— Grand merci de la politesse !… Je crois que voilà la brise qui se fait…

Mais cette folle brise, sur laquelle nous comptions, s’évanouit bientôt entre les deux navires, et nous restâmes encalminés encore à une trop grande distance de l’ennemi pour commencer le combat, mais à une assez petite portée cependant pour observer toutes ses dispositions, et pour entendre même le bruit des sifflets de ses bossmen.

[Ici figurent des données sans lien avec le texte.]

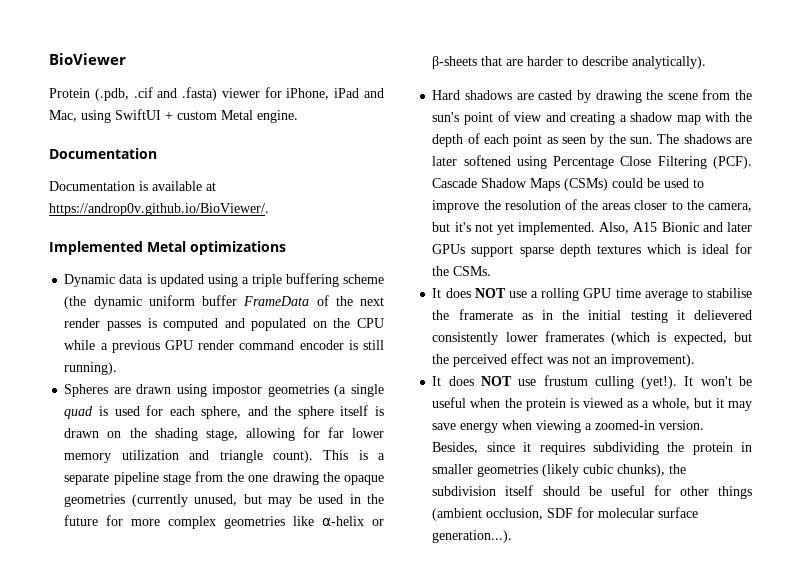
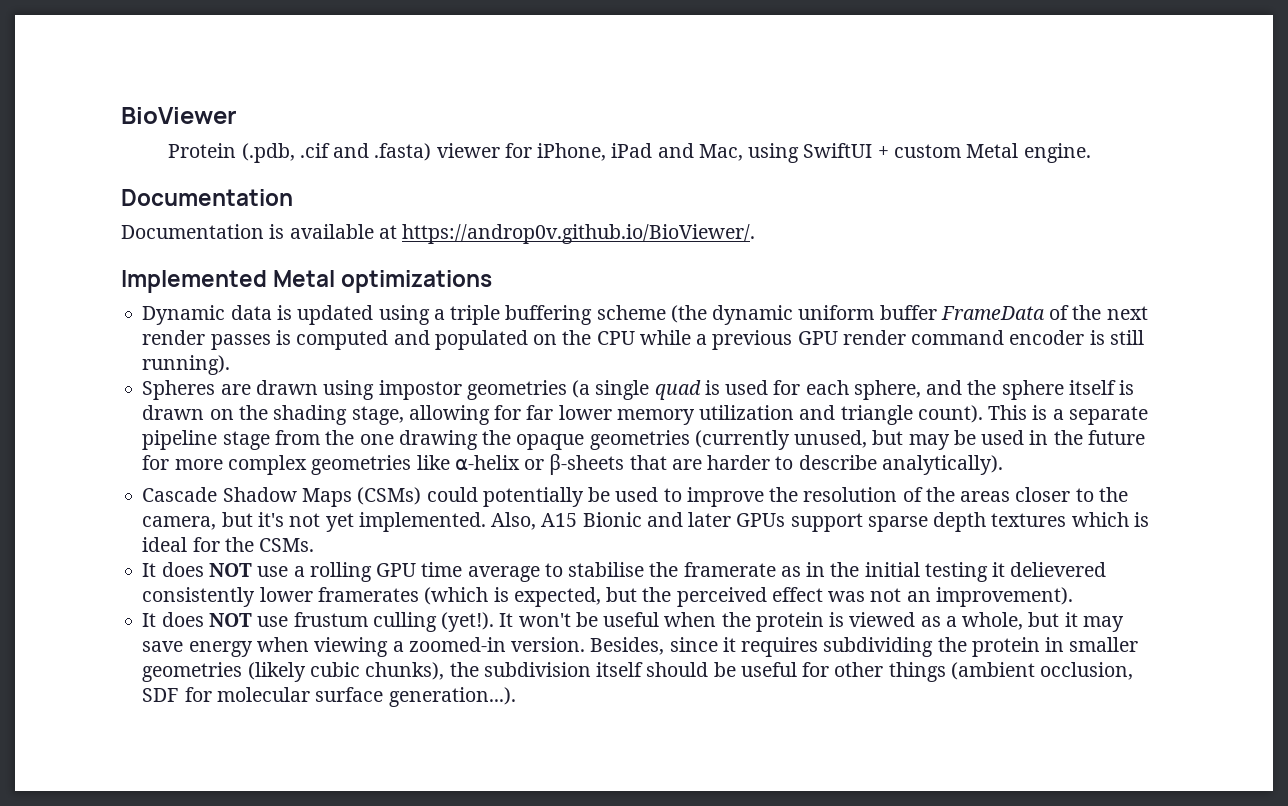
- Hard shadows are casted by drawing the scene from the sun's point of view and creating a shadow map with the depth of each point as seen by the sun. The shadows are later softened using Percentage Close Filtering (PCF). Cascade Shadow Maps (CSMs) could be used to improve the resolution of the areas closer to the camera, but it's not yet implemented.
+ Cascade Shadow Maps (CSMs) could potentially be used to improve the resolution of the areas closer to the camera, but it's not yet implemented.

— Voilà le vaisseau anglais qui met ses embarcations à l’eau ! s’écrièrent nos hommes placés en vigie !

— C’est bon, répondit notre commandant. Je le vois aussi bien que vous. Puis, s’adressant au capitaine de frégate, il ajouta : Faites amener aussi nos canots à la mer pour nager sur notre avant à la rencontre de cet anglais !

Mathias fut désigné pour commander le canot-major chargé d’aller, comme les autres embarcations du bord, prendre une touline devant, et traîner l’Indomptable dans la direction de l’ennemi. Avant de partir pour sa petite expédition, ce cher ami m’embrassa en me donnant à l’oreille, pour mot d’ordre et de ralliement avant le combat, ces deux noms : Juliette et jubilation ! Jamais je ne l’avais vu si gai.

Les canotiers des cinq embarcations qui nous remorquaient, se mirent à chanter gaîment en donnant des coups d’aviron à casser leur touline.

Les canotiers anglais en firent autant ; et, à la fin de chaque couplet, ils répondirent par un hurra universel à nos cris délirans de : Vive l’empereur !

Au bout d’une heure d’efforts inouïs, les deux vaisseaux purent échanger enfin quelques coups de canon d’essai, et les premiers boulets qui nous dépassèrent, allèrent couler le canot-major que commandait Mathias.

Tous les hommes qui le montaient se dispersèrent sur les flots pour regagner le bord ; quelques-uns d’entre eux, grièvement blessés, disparurent en criant : Vive l’empereur ! Mathias, deux ou trois minutes après son naufrage, regrimpait le long du vaisseau ; et, sortant du sein de la mer, tout aussi dispos que s’il fût revenu de terre, il alla joyeusement trouver notre commandant, en lui disant : Commandant, me voilà à bord !

Cette saillie de l’intrépide aspirant arracha un sourire à la gravité ordinaire de notre chef.